▶ WORK TO BE COMPLETED
Restate word for word the lines below, from the one containing "(355, 278) none -> [300,238,363,252] internal" through the final line, with no pictures included.

▶ PROVIDED INFORMATION
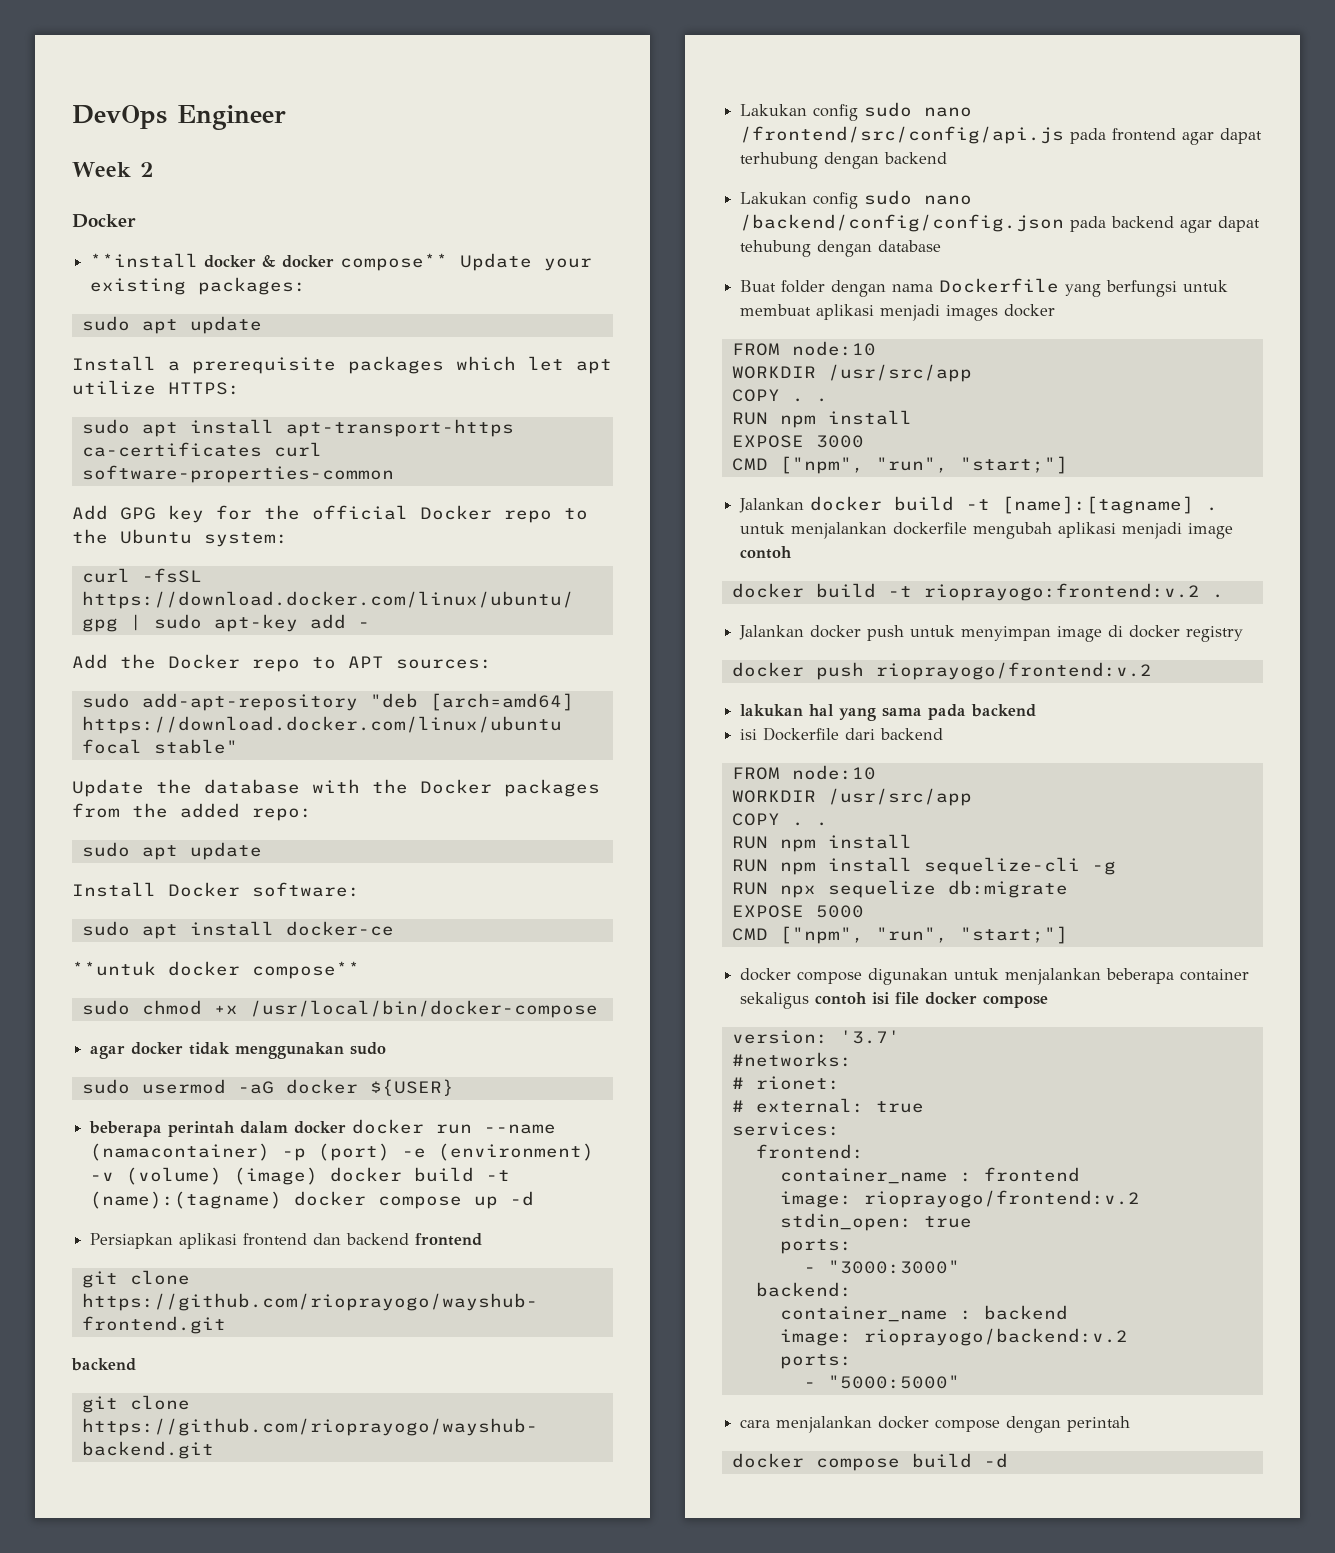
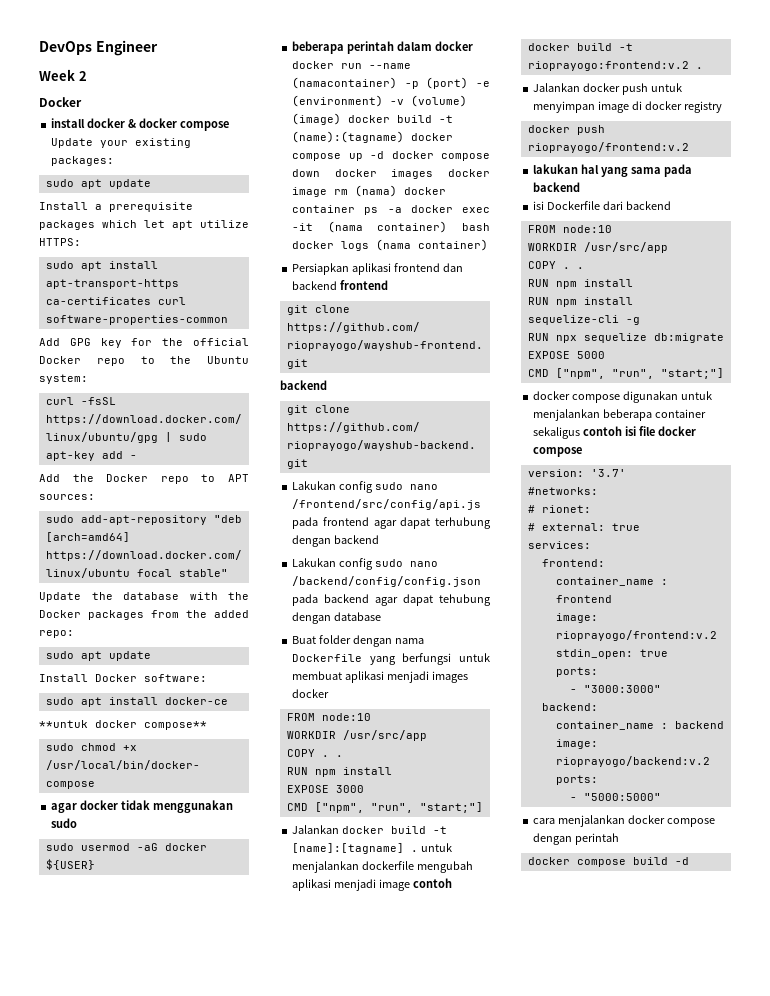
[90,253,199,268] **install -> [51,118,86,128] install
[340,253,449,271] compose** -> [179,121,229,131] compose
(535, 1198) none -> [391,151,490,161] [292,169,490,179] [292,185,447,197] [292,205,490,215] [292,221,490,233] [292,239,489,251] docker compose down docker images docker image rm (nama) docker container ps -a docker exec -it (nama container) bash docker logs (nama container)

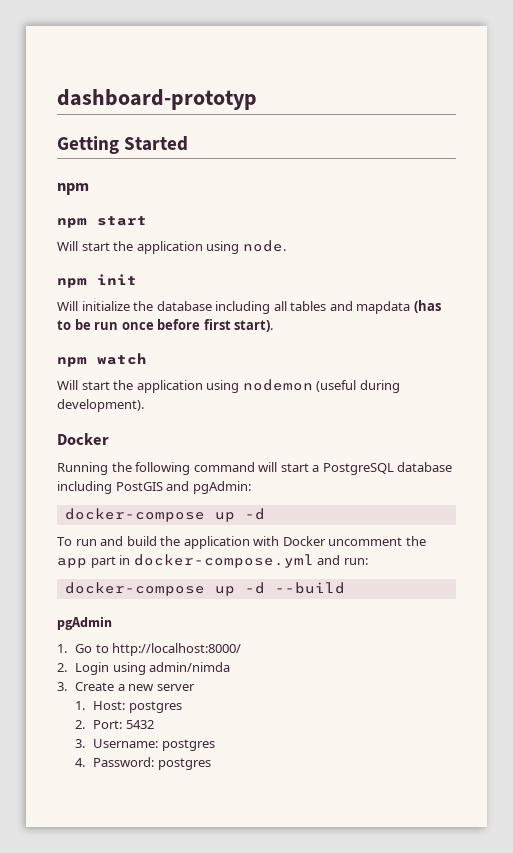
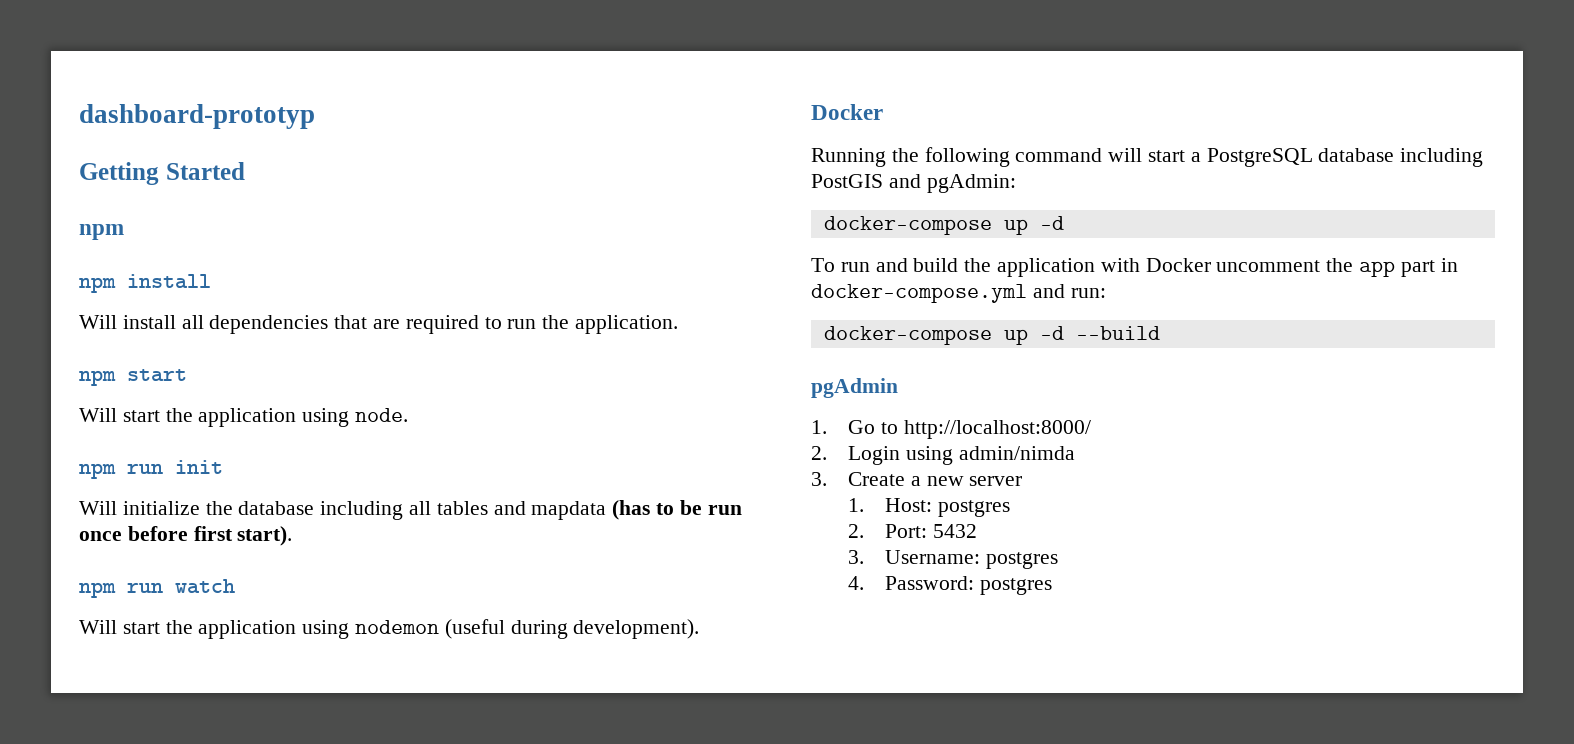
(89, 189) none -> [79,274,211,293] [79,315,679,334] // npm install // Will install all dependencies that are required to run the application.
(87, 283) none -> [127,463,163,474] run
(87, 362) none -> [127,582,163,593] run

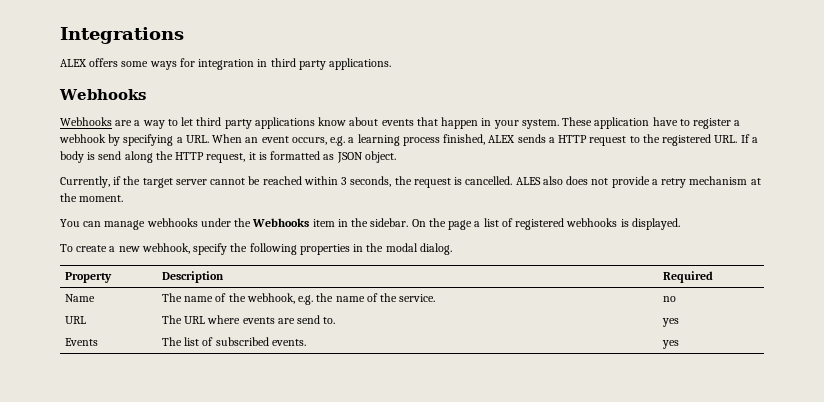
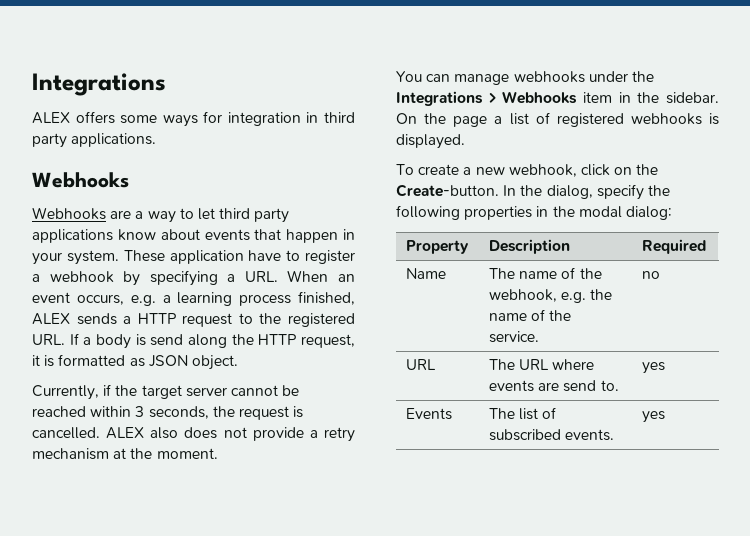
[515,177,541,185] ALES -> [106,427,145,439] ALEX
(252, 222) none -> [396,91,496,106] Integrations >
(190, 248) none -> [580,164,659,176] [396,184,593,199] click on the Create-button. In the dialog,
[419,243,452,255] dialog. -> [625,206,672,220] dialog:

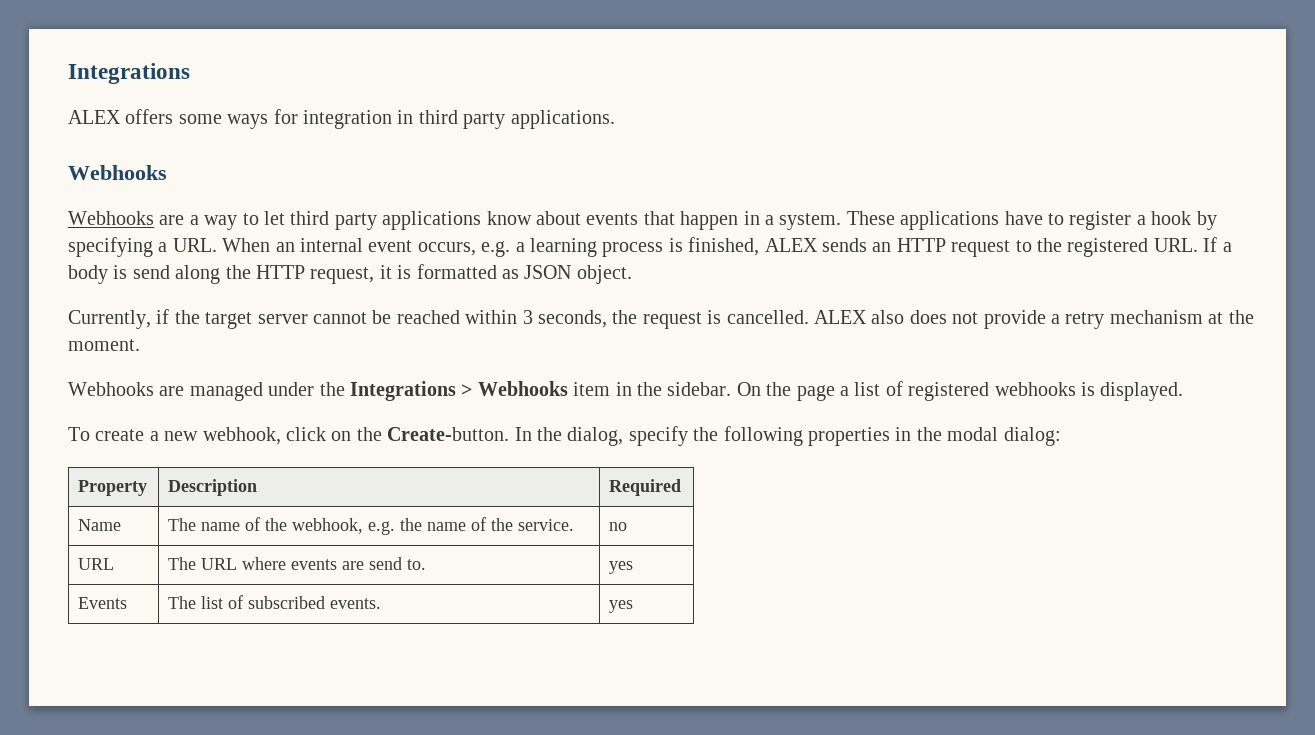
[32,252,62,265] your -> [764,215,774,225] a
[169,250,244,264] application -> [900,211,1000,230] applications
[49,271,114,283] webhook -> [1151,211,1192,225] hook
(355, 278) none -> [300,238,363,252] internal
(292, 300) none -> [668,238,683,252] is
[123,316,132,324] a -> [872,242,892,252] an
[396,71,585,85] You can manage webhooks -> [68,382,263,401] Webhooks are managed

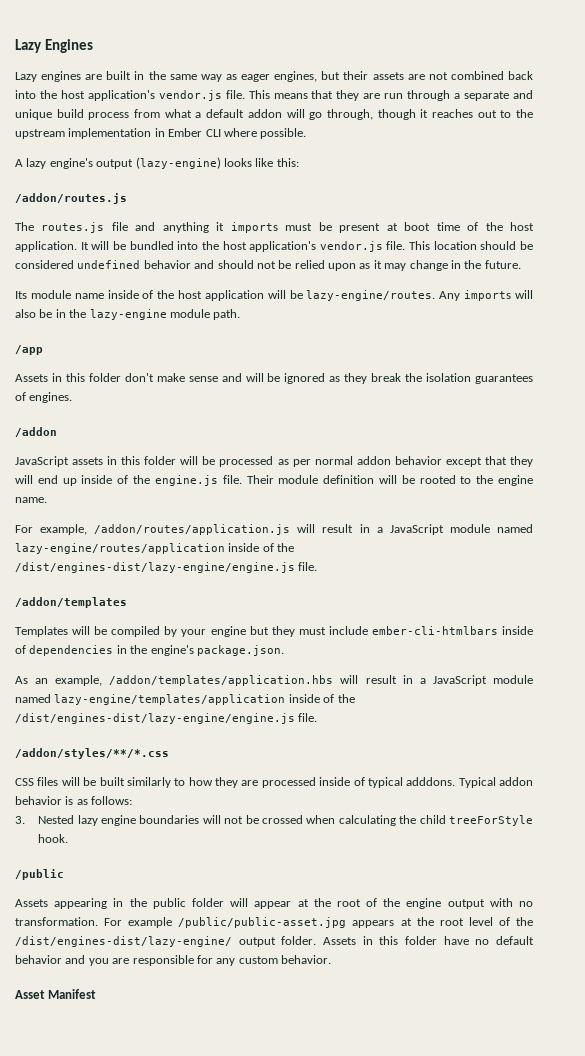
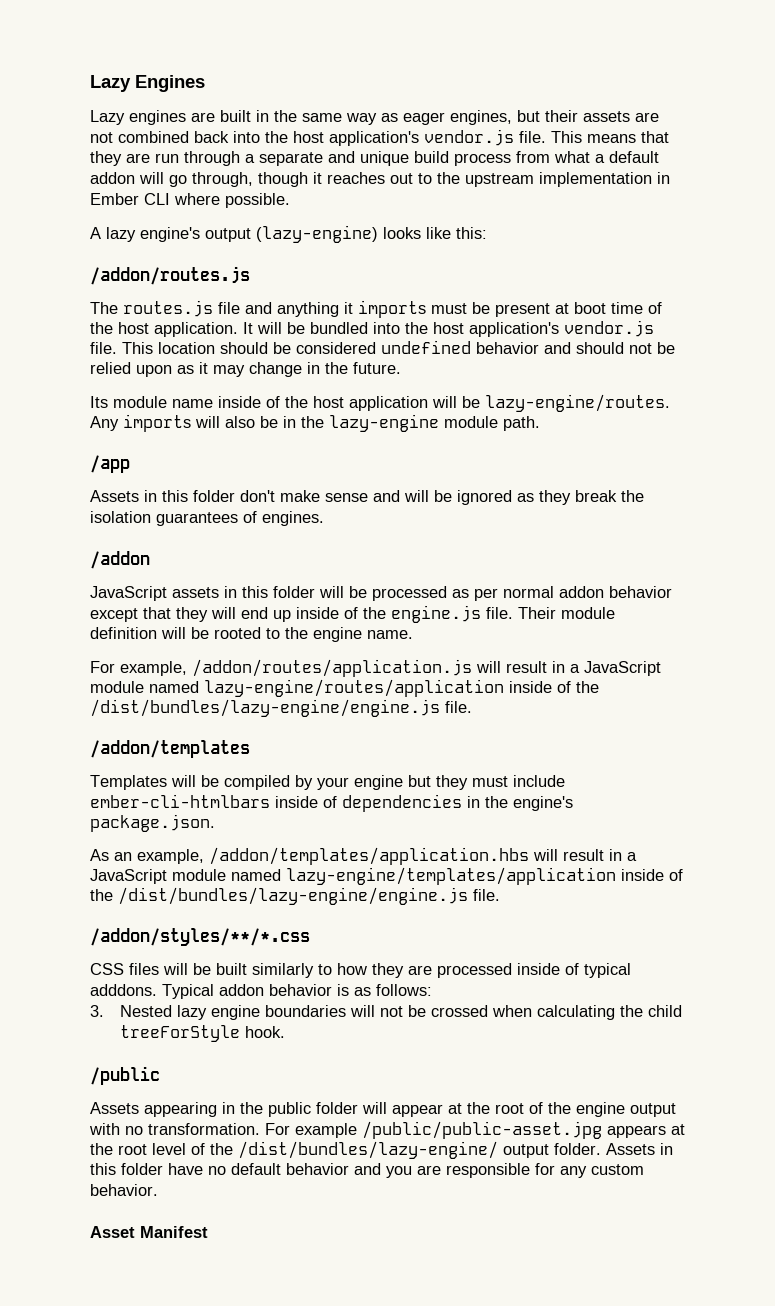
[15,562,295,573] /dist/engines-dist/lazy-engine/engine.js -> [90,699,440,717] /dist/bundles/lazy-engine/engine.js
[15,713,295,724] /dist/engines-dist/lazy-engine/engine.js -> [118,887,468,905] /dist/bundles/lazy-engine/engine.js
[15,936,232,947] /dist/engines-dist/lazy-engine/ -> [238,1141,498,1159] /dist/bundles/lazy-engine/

▶ COMPLETED TASK
(355, 278) none -> [300,238,363,252] internal
(292, 300) none -> [668,238,683,252] is
[123,316,132,324] a -> [872,242,892,252] an
[396,71,585,85] You can manage webhooks -> [68,382,263,401] Webhooks are managed

[15,562,295,573] /dist/engines-dist/lazy-engine/engine.js -> [90,699,440,717] /dist/bundles/lazy-engine/engine.js
[15,713,295,724] /dist/engines-dist/lazy-engine/engine.js -> [118,887,468,905] /dist/bundles/lazy-engine/engine.js
[15,936,232,947] /dist/engines-dist/lazy-engine/ -> [238,1141,498,1159] /dist/bundles/lazy-engine/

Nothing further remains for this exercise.